* [Task to complete]: Return each record word for word, keeping none of its pictures.

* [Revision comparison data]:
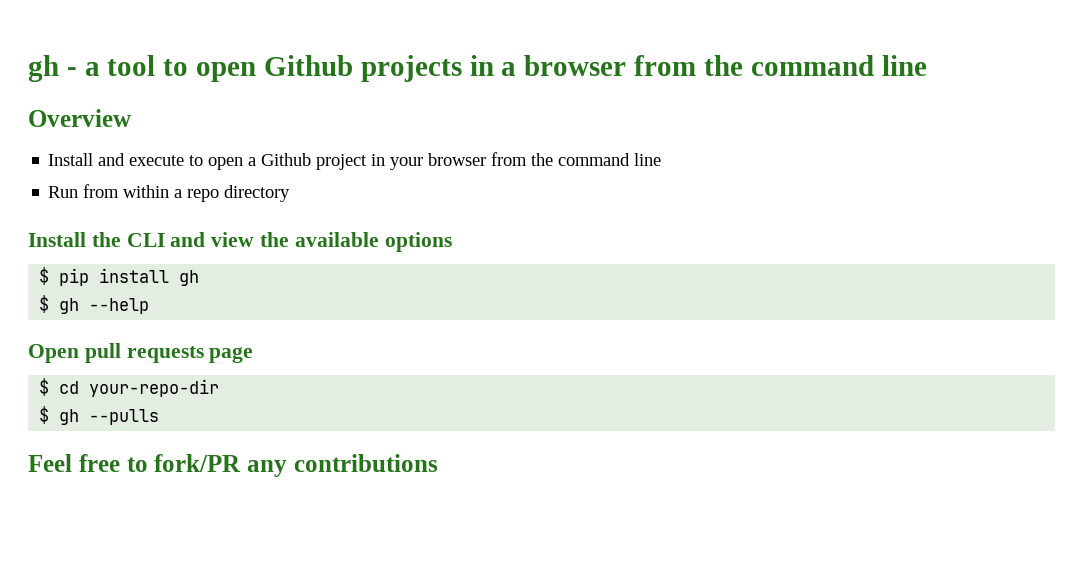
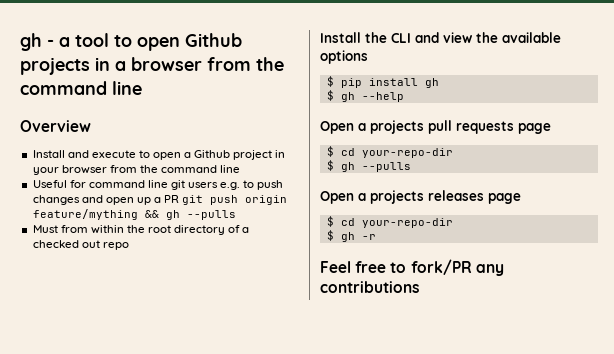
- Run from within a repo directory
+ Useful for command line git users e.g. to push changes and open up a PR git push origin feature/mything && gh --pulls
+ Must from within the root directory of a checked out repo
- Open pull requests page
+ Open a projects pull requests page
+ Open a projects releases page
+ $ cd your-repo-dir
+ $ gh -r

* [Result of this task]:
- Run from within a repo directory
+ Useful for command line git users e.g. to push changes and open up a PR git push origin feature/mything && gh --pulls
+ Must from within the root directory of a checked out repo
- Open pull requests page
+ Open a projects pull requests page
+ Open a projects releases page
+ $ cd your-repo-dir
+ $ gh -r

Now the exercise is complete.